A noi adulti, dunque, il fondamentale compito di curare consapevolmente la dimensione di gioco, accrescendo e accompagnando le occasioni ludiche dei più piccoli. Per farlo, proviamo a partire da qui:

  1. Mettiamoci a terra. Un gioco che ben si presta sono, ad esempio, le costruzioni: senza incastri e possibilmente di legno, aiutano a coordinare il pensiero con la mano, a trovare soluzioni (l‘equilibrio), a catalogare e trovare le serialità e le funzioni. Come genitori e educatori godiamoci (giochiamoci) la visione della motricità fine delle mani del bambino, e del muoversi con il corpo attorno al costruire.
  2. Mettiamo a disposizione materiali per costruire luoghi nascosti (coperte da stendere sui tavoli, scatoloni giganti, tende), per poter garantire l’avventura, la magia di stare “dentro” una storia da confrontare con la realtà che sta fuori. Mettiamoci a disposizione per costruire insieme questi luoghi “altri”.
  3. Giochiamo a raccontare e a raccontarci. Il tempo di narrare o chiedere alcune cose è anch’esso tempo di gioco. È un modo di conoscersi piacevolmente, svelati o velati dal gioco (chi può dire, infatti, se uno mente?). Giocare a Cinque di … può aiutarci in questo, adattando gli elenchi all’età del bambino ma sempre accoglienti e curiosi di cosa ci chiederà lui. 

Il pedagogista consiglia

Cinque di…

Cinque di … è un gioco da fare in compagnia, tra conoscenti e non, per divertirsi raccontando anche un po’ di se stessi.
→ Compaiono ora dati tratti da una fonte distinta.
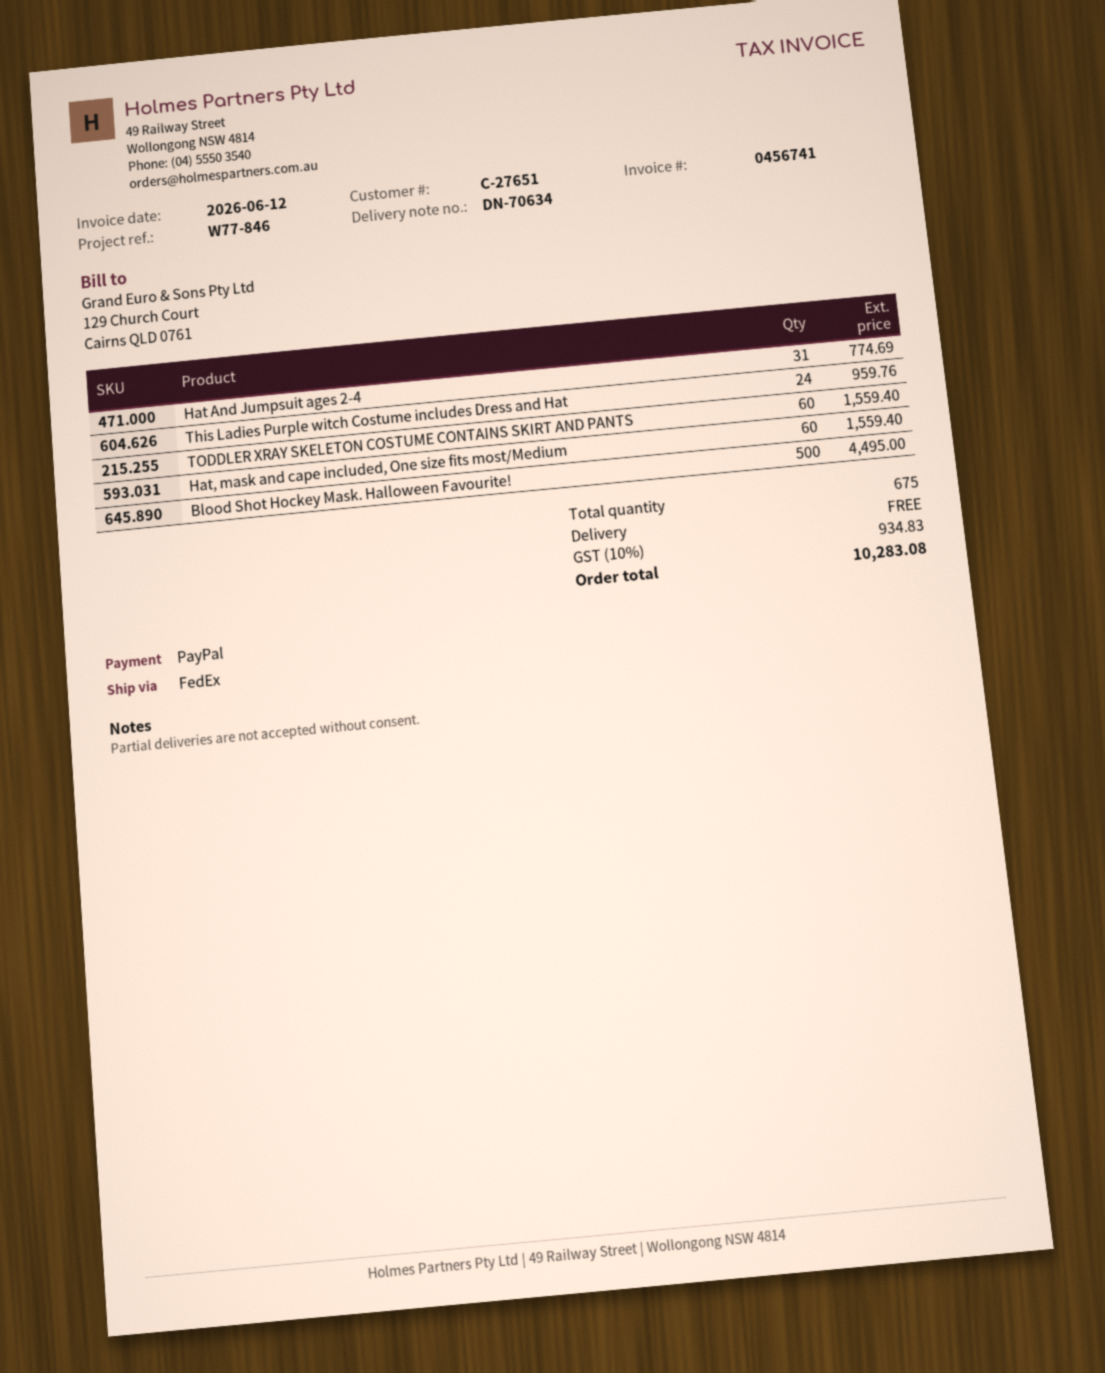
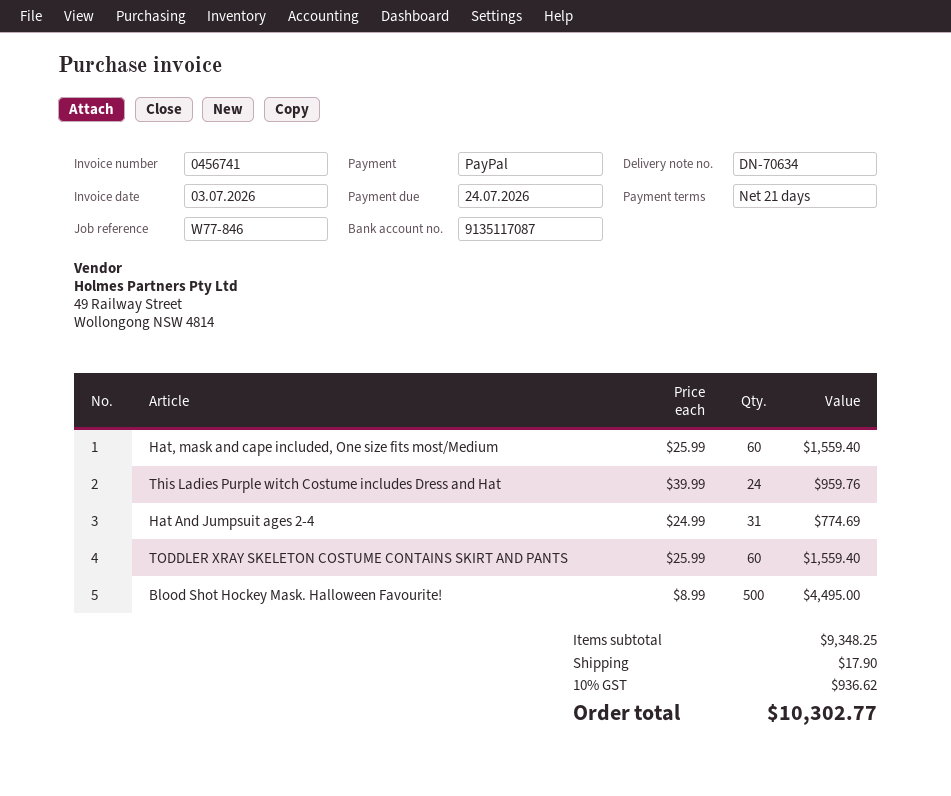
invoice date: 2026-06-12 -> 2026-07-03
shipping: 0.00 -> 17.90
tax: 10% = 934.83 -> 10% = 936.62
total: 10283.08 -> 10302.77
  • Ogni partecipante compila tre carte che chiedono di elencare cinque parole relative a una categoria riguardante la propria vita: “Elenca cinque viaggi che ricordi con piacere, cinque attori/attrici di cui ti sei innamorato/a, cinque film che vorresti rivedere (o che non vorrai mai più vedere), cinque cibi che ti piacciono (oppure no), …”
  • Una volta formate le carte, si costruisce un mazzo che verrà affidato a turno a tutti i giocatori. Il giocatore che ha il mazzo estrae una carta e la legge ad alta voce.
  • Ognuno scrive, quindi, su un foglietto il proprio elenco personale e lo consegna nascosto al mazziere. Avuti tutti gli elenchi, il mazziere, senza dare indicazioni, li legge e tutti esprimono su un nuovo foglio un pronostico su a chi appartengono. Chi ha associato correttamente il maggior numero di elenchi e persone, ha vinto la manche. Se nessuno ha più voglia di raccontare, si cambia mazziere e si continua.

Buon gioco!

Consigli di lettura

Ormai un classico, ma non per riesumare un tempo perduto. C’è invece quella situazione che si è persa del giocare dove prima ancora del gioco in sé, era gioco anche la ricerca dei materiali e la costruzione degli oggetti di gioco, che significa indipendenza e creatività del bambino. Disegni molto puliti, utili a capire come mettersi con il corpo e uniti a chiare e semplici indicazioni. Leggendolo anche l’adulto ritrova e rinnova il suo giocare bambino grazie a piccoli particolari che solo chi ha già giocato può apprezzare.